La notizia è stata diffusa da numerosi media. Alle 15 infatti sei conferenze stampa internazionali mostreranno “la foto del secolo” tenuta finora segretissima. “Ci si attende di vedere la linea dell’orizzonte degli eventi” scrive Repubblica “la distorsione dello spaziotempo e testare, per la prima volta, la Relatività generale di Einstein in un laboratorio di fisica così estremo. All’osservazione hanno partecipato otto radiotelescopi di tutto il mondo”

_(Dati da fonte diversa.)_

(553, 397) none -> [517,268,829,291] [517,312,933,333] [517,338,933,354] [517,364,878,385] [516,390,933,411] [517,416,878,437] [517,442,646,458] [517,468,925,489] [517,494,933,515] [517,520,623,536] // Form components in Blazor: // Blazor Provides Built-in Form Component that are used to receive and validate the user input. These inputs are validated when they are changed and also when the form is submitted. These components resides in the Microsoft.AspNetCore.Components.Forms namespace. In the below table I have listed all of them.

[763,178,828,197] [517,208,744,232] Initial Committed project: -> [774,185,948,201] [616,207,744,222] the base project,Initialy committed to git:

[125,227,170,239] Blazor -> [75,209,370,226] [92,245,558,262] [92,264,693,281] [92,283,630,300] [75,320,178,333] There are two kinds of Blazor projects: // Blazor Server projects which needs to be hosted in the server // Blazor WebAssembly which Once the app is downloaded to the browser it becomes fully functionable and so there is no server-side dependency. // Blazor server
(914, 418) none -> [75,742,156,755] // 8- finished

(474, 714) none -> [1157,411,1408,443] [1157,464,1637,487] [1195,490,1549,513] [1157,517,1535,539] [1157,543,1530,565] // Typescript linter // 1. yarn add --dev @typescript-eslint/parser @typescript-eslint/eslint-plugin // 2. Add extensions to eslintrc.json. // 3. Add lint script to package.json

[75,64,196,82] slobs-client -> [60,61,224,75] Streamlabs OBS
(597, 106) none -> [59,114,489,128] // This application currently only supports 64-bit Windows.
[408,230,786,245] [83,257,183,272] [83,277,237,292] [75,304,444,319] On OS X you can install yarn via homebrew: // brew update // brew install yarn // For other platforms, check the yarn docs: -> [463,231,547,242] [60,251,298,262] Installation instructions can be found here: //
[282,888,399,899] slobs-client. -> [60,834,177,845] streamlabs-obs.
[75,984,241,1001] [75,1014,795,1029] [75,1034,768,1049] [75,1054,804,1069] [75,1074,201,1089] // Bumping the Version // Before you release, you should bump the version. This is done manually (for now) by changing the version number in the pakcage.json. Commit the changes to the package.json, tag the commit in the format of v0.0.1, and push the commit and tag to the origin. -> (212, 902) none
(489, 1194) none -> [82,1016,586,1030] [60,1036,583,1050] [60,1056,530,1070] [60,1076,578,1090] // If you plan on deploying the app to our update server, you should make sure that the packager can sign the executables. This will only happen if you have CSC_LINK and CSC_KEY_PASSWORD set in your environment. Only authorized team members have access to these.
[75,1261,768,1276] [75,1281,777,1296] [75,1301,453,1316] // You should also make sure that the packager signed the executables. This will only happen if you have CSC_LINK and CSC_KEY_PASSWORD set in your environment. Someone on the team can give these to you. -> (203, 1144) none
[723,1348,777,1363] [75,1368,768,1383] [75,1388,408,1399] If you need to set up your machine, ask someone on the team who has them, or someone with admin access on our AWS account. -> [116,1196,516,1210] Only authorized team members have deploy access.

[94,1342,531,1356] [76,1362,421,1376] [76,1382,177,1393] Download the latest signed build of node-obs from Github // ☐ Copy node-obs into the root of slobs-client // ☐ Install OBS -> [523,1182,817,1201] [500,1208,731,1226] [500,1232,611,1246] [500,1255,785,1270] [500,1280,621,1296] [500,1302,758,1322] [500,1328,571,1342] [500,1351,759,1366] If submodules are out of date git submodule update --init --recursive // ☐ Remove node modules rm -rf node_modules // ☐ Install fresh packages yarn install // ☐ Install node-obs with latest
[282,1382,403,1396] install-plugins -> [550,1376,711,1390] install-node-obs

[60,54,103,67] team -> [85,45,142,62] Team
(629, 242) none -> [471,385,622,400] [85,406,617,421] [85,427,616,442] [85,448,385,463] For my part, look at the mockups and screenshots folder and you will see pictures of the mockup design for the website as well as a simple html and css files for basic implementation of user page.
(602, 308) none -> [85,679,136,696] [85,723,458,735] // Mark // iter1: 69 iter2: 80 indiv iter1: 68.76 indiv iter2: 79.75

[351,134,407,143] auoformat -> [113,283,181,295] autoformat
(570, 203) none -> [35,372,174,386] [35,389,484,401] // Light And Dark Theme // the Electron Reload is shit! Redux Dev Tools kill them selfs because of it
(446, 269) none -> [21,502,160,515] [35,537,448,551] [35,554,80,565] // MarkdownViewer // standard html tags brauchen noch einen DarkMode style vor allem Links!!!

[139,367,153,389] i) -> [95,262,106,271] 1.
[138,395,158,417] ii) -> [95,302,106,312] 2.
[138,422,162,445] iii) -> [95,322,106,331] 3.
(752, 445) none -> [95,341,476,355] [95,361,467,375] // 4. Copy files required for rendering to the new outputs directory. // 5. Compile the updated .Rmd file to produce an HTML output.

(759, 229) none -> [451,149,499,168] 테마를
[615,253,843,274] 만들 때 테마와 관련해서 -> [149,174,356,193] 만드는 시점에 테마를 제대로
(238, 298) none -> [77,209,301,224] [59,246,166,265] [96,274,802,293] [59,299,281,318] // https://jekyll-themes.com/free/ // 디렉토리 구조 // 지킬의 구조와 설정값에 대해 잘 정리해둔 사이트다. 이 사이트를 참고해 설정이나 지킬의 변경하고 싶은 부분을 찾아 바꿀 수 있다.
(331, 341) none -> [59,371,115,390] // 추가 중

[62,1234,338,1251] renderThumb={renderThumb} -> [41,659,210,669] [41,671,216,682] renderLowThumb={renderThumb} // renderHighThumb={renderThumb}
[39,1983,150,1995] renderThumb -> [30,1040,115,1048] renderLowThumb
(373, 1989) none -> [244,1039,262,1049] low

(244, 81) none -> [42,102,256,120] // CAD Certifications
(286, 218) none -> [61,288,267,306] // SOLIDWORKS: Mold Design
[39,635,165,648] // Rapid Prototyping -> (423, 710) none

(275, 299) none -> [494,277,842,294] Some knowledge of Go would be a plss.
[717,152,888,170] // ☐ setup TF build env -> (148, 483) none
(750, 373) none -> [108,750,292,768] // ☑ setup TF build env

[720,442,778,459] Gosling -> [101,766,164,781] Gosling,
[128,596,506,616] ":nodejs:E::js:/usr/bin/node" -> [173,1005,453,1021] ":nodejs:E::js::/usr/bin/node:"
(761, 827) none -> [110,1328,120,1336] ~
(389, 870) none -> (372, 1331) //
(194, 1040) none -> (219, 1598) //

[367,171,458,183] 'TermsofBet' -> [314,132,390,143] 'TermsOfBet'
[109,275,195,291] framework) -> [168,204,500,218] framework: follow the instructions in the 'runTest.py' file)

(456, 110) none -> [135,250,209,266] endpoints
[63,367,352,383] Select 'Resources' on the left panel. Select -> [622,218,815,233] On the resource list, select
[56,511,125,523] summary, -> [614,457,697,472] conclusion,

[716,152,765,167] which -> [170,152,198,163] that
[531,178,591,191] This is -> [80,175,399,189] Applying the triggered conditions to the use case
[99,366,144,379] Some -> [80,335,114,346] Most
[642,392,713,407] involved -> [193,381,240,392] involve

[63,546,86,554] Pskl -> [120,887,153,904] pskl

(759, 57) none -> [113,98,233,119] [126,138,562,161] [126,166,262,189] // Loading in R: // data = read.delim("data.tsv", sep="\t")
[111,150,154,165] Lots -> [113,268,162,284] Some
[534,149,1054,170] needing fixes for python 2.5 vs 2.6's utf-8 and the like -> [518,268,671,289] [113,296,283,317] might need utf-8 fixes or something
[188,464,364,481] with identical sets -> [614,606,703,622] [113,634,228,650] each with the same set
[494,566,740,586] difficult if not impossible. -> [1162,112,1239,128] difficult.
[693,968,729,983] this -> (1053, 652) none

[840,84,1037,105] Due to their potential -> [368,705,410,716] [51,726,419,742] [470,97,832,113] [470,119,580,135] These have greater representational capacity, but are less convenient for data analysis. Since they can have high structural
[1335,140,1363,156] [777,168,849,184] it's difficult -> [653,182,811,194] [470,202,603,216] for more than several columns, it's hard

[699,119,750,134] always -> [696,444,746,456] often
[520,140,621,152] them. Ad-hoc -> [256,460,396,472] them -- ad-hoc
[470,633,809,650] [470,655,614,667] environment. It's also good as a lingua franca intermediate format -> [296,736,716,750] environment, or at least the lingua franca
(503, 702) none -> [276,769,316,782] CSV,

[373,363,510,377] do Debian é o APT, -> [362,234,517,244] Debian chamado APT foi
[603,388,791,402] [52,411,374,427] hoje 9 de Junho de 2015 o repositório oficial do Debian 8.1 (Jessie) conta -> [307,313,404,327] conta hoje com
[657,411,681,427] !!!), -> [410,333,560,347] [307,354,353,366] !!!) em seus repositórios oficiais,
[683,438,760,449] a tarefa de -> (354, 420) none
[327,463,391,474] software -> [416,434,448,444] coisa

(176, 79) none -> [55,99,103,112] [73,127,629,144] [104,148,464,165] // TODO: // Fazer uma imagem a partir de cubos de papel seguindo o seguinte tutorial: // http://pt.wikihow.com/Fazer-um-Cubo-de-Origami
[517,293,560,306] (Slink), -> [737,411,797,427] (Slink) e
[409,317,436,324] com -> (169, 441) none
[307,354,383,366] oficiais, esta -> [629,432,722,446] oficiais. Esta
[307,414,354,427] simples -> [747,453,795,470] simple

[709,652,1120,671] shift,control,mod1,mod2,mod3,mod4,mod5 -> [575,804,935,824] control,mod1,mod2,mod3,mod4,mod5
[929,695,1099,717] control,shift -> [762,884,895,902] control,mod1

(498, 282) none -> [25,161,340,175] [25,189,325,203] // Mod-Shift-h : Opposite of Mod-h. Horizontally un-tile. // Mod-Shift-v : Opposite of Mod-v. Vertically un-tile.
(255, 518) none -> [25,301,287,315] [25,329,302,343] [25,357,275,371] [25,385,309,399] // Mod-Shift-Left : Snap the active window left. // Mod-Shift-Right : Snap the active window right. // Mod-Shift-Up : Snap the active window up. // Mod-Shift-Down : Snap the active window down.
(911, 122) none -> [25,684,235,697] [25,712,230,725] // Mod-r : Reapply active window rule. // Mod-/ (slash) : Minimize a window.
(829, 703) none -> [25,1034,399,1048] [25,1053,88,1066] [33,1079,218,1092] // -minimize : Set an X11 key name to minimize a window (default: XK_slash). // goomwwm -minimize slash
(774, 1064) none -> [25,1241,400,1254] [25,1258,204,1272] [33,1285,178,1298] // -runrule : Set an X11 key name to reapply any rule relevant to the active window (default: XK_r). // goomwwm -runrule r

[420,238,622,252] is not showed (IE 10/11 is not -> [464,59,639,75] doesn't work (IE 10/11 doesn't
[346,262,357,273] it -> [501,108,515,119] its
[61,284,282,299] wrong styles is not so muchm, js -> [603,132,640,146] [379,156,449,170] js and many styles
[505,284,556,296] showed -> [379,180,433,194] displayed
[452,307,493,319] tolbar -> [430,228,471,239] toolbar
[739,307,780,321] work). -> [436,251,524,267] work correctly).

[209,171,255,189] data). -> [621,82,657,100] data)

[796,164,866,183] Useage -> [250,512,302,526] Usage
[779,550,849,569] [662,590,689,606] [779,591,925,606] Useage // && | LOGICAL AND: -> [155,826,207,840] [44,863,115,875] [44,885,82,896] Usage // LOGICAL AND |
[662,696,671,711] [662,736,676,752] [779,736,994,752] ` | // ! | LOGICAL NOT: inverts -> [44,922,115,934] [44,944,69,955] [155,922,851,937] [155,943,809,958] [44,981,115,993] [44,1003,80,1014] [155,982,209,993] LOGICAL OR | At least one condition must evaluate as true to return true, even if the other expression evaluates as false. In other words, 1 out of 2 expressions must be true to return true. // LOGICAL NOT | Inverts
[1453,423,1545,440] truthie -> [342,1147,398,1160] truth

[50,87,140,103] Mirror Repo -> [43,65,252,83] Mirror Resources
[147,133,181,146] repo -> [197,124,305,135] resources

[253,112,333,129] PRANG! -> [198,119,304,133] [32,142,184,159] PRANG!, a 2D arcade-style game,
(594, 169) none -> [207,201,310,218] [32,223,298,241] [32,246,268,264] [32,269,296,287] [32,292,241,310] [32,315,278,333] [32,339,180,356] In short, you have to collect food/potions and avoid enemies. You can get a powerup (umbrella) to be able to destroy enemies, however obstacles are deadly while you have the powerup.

“Le aspettative sono altissime. È il sogno di ogni astrofisico, appassionato, o semplicemente amante del cinema di fantascienza. Quello di vedere finalmente il ‘confine’ dello spazio e del tempo, la linea dell’orizzonte degli eventi oltre la quale c’è solo il buio, tutto sparisce, inghiottito da una forza gravitazionale irresistibile, anche la luce. A emettere luce saranno, probabilmente, solo i gas che lo circondano, che si accendono proprio a causa della grandissima attrazione gravitazionale. Ma forse la risposta più attesa sarà quella sulla teoria della Relatività generale di Einstein. Osservare cioè come, un oggetto così massiccio, deforma lo spaziotempo attorno a sé, piega la luce di tutto ciò che lo circonda e l’immagine di quello che sta sullo sfondo. La Relatività finora è riuscita a spiegare tutto quello che vediamo accadere nell’Universo, ma non è mai stata testata in un ‘laboratorio’ così estremo. Trovare delle ‘crepe’ potrebbe significare dover cercare nuove formule, una nuova fisica, superando l’eredità di Einstein che ha retto per più di un secolo.”